- _PROBLEM_: Retype, word for word, the line holding "58 HH5De | A: -14.9 -> -14.3" and every line below it to the end of the listing. Leave out the pictures.

╭──

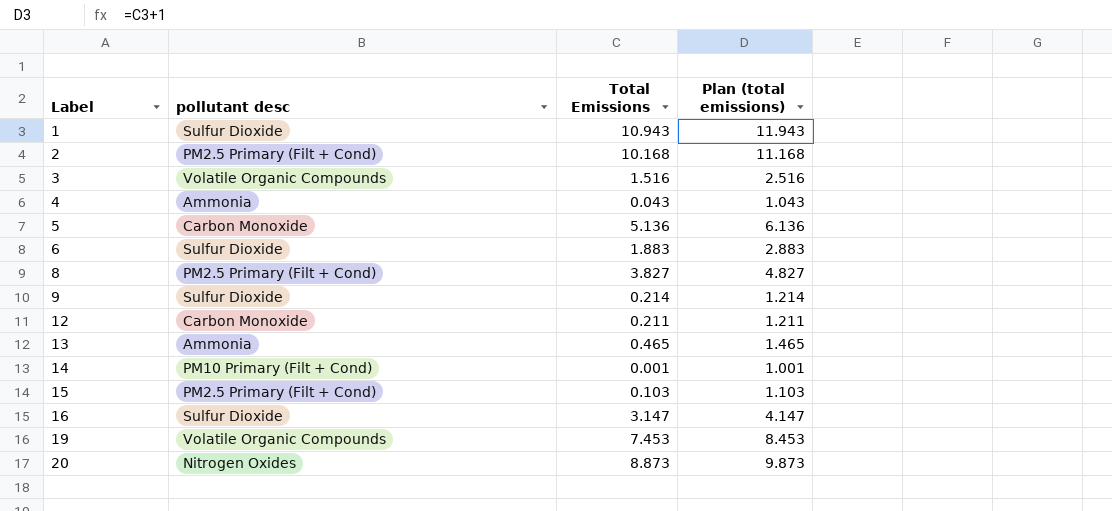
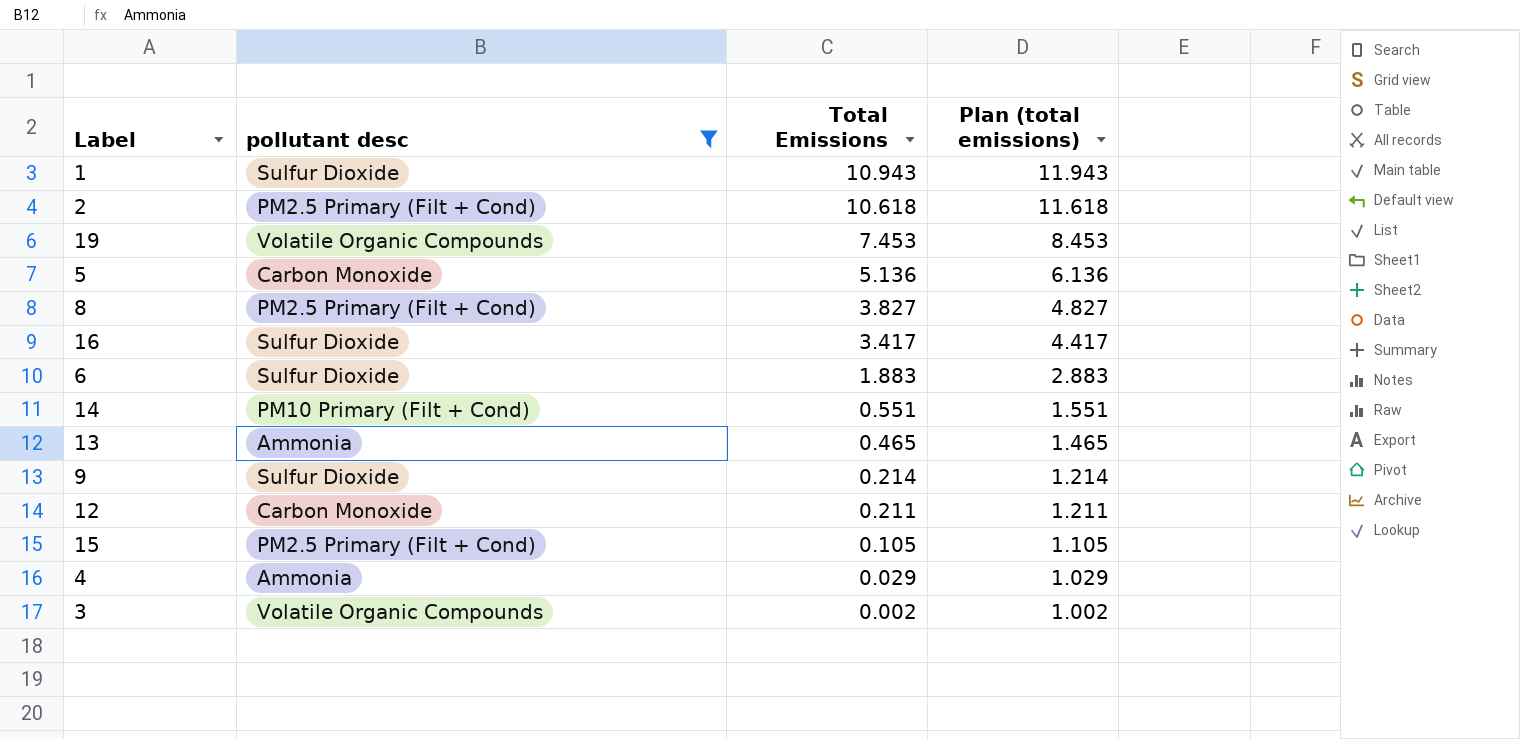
filter: none -> pollutant desc != Nitrogen Oxides
row order: Label ascending -> Total Emissions descending
2 | Total Emissions: 10.168 -> 10.618
2 | Plan (total emissions): 11.168 -> 11.618
16 | Total Emissions: 3.147 -> 3.417
16 | Plan (total emissions): 4.147 -> 4.417
14 | Total Emissions: 0.001 -> 0.551
14 | Plan (total emissions): 1.001 -> 1.551
15 | Total Emissions: 0.103 -> 0.105
15 | Plan (total emissions): 1.103 -> 1.105
4 | Total Emissions: 0.043 -> 0.029
4 | Plan (total emissions): 1.043 -> 1.029
3 | Total Emissions: 1.516 -> 0.002
3 | Plan (total emissions): 2.516 -> 1.002

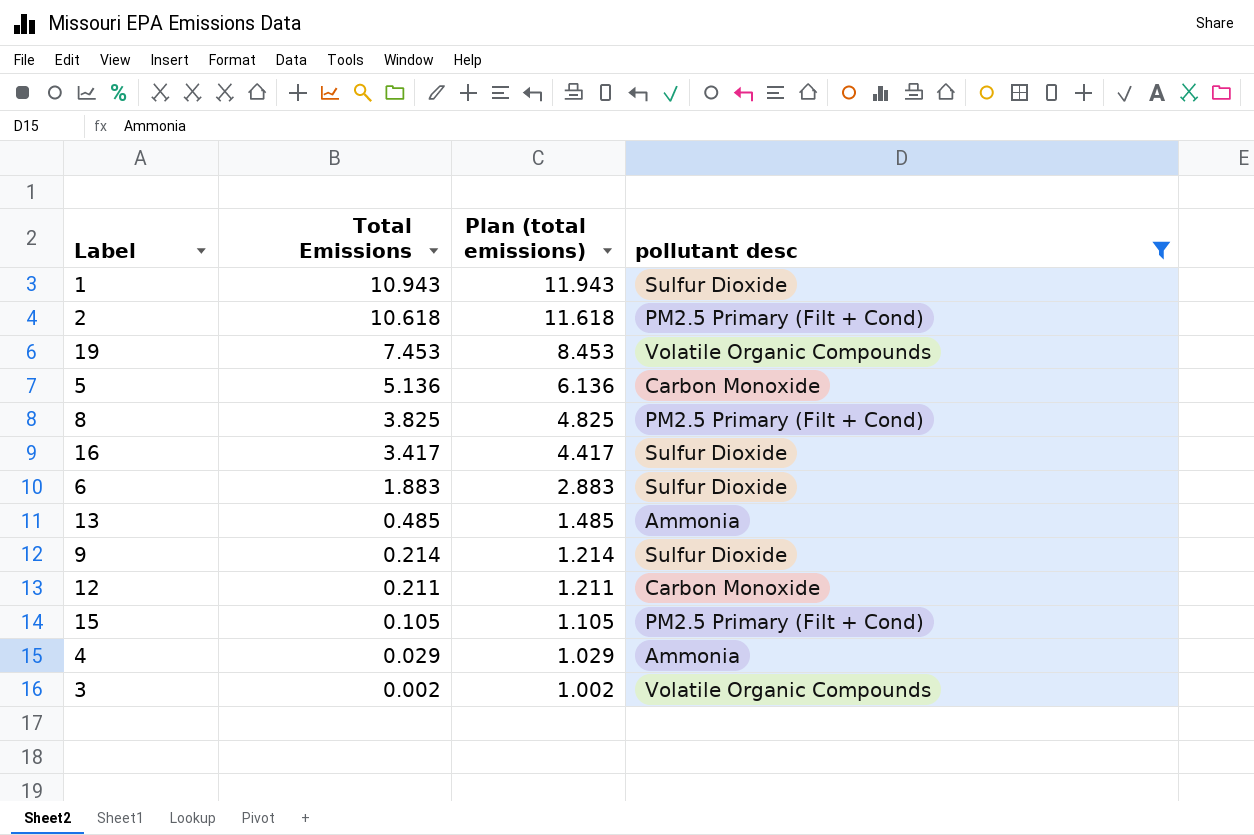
column pollutant desc | position: 2 -> 4
row 14: PM10 Primary (Filt + Cond) | 0.551 | 1.551 -> none
8 | Total Emissions: 3.827 -> 3.825
8 | Plan (total emissions): 4.827 -> 4.825
13 | Total Emissions: 0.465 -> 0.485
13 | Plan (total emissions): 1.465 -> 1.485

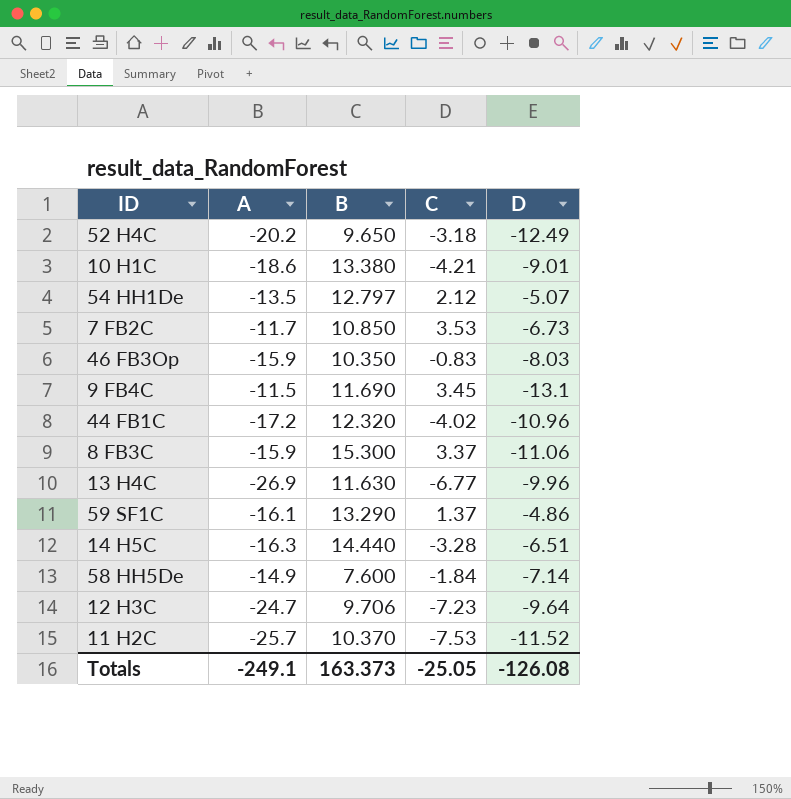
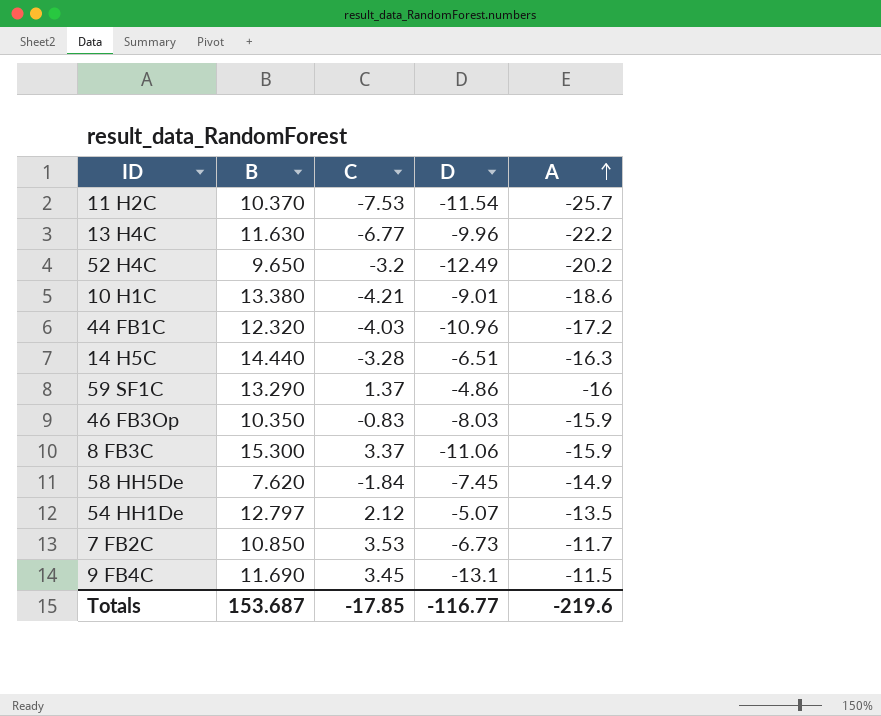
row order: none -> A ascending
column A | position: 2 -> 5
row 12 H3C: -24.7 | 9.706 | -7.23 | -9.64 -> none
11 H2C | D: -11.52 -> -11.54
13 H4C | A: -26.9 -> -22.2
52 H4C | C: -3.18 -> -3.2
44 FB1C | C: -4.02 -> -4.03
59 SF1C | A: -16.1 -> -16
58 HH5De | B: 7.600 -> 7.620
58 HH5De | D: -7.14 -> -7.45
Totals | B: 163.373 -> 153.687
Totals | C: -25.05 -> -17.85
Totals | D: -126.08 -> -116.77
Totals | A: -249.1 -> -219.6

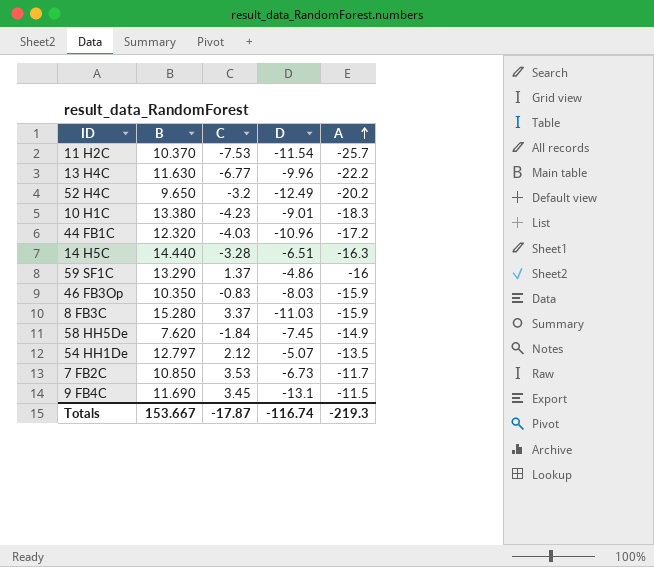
10 H1C | C: -4.21 -> -4.23
10 H1C | A: -18.6 -> -18.3
8 FB3C | B: 15.300 -> 15.280
8 FB3C | D: -11.06 -> -11.03
Totals | B: 153.687 -> 153.667
Totals | C: -17.85 -> -17.87
Totals | D: -116.77 -> -116.74
Totals | A: -219.6 -> -219.3

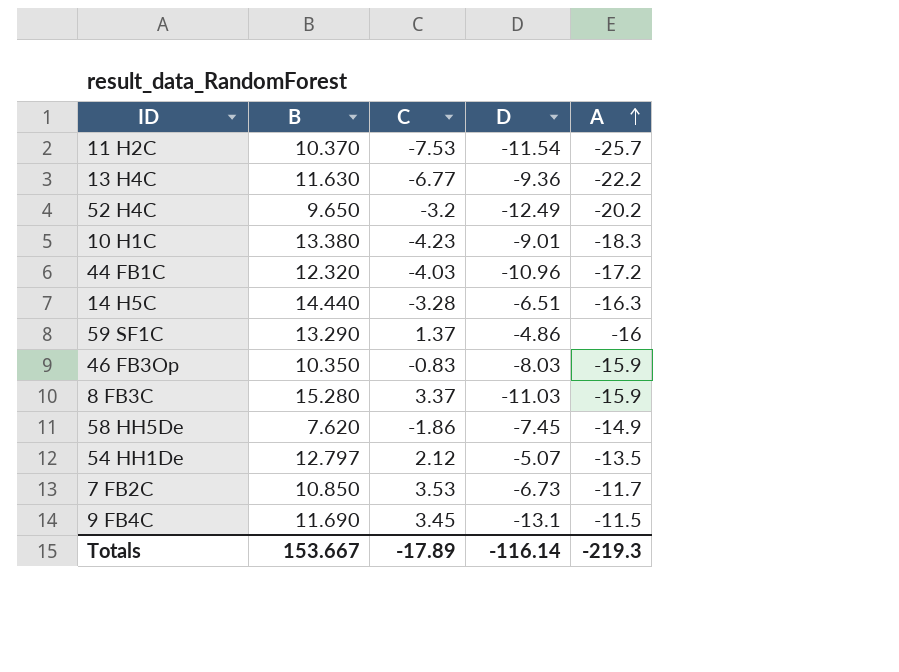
13 H4C | D: -9.96 -> -9.36
58 HH5De | C: -1.84 -> -1.86
Totals | C: -17.87 -> -17.89
Totals | D: -116.74 -> -116.14

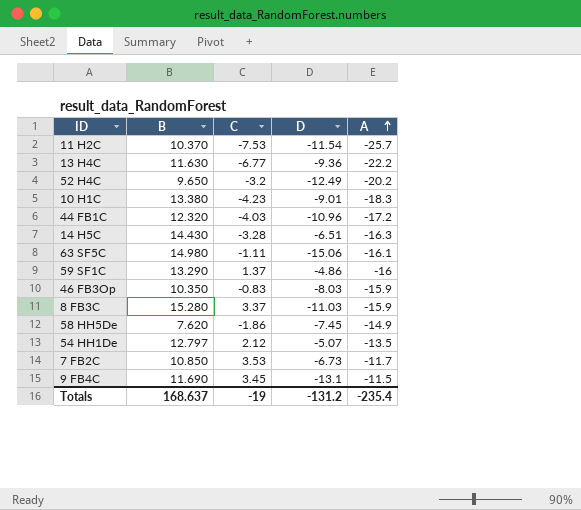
14 H5C | B: 14.440 -> 14.430
row 63 SF5C: none -> 14.980 | -1.11 | -15.06 | -16.1
Totals | B: 153.667 -> 168.637
Totals | C: -17.89 -> -19
Totals | D: -116.14 -> -131.2
Totals | A: -219.3 -> -235.4

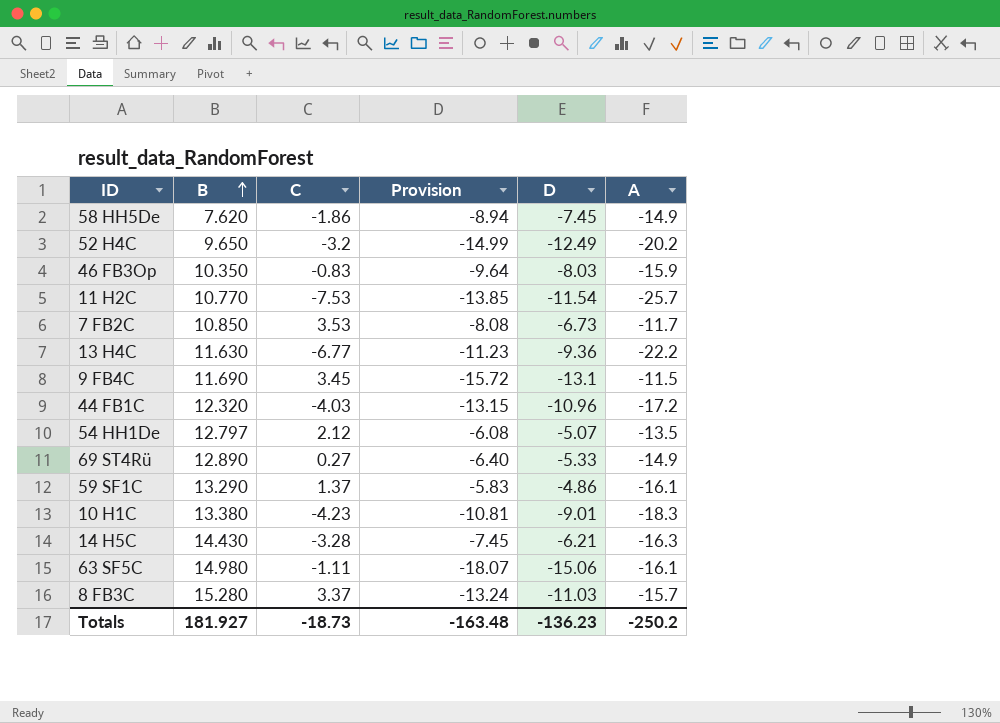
row order: A ascending -> B ascending
column Provision | formula: none -> [D] * 1.2
11 H2C | B: 10.370 -> 10.770
row 69 ST4Rü: none -> 12.890 | 0.27 | -6.40 | -5.33 | -14.9
59 SF1C | A: -16 -> -16.1
14 H5C | D: -6.51 -> -6.21
8 FB3C | A: -15.9 -> -15.7
Totals | B: 168.637 -> 181.927
Totals | C: -19 -> -18.73
Totals | D: -131.2 -> -136.23
Totals | A: -235.4 -> -250.2

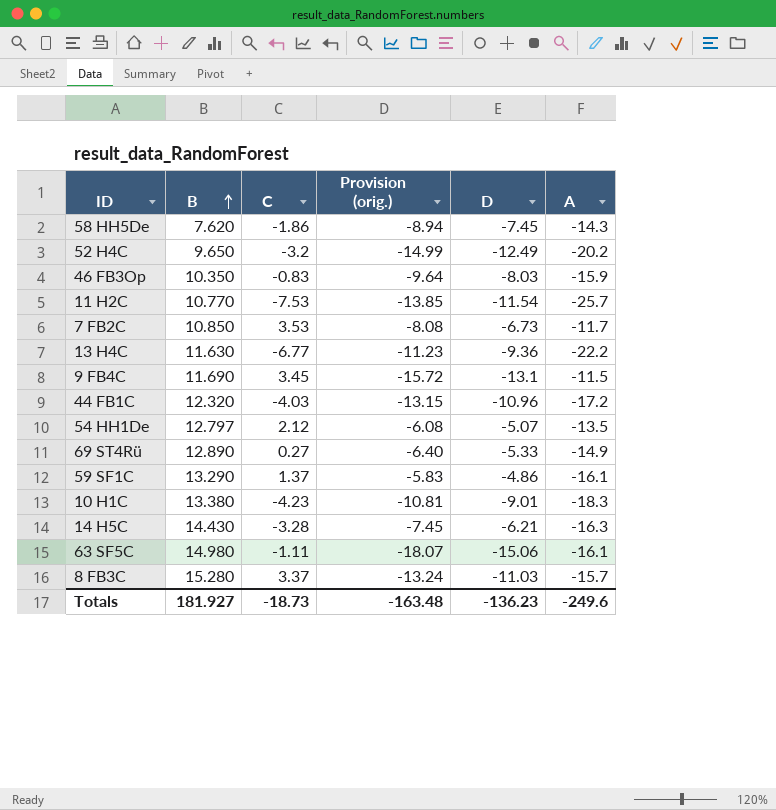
column name: Provision -> Provision (orig.)
58 HH5De | A: -14.9 -> -14.3
Totals | A: -250.2 -> -249.6

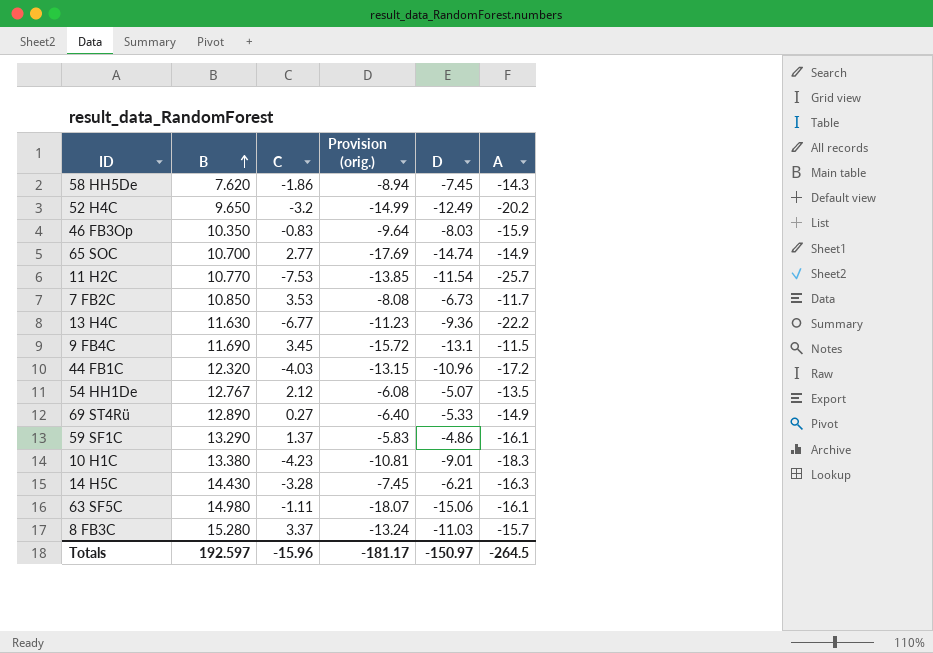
row 65 SOC: none -> 10.700 | 2.77 | -17.69 | -14.74 | -14.9
54 HH1De | B: 12.797 -> 12.767
Totals | B: 181.927 -> 192.597
Totals | C: -18.73 -> -15.96
Totals | Provision (orig.): -163.48 -> -181.17
Totals | D: -136.23 -> -150.97
Totals | A: -249.6 -> -264.5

╰──

- _ANSWER BOX_:
58 HH5De | A: -14.9 -> -14.3
Totals | A: -250.2 -> -249.6

row 65 SOC: none -> 10.700 | 2.77 | -17.69 | -14.74 | -14.9
54 HH1De | B: 12.797 -> 12.767
Totals | B: 181.927 -> 192.597
Totals | C: -18.73 -> -15.96
Totals | Provision (orig.): -163.48 -> -181.17
Totals | D: -136.23 -> -150.97
Totals | A: -249.6 -> -264.5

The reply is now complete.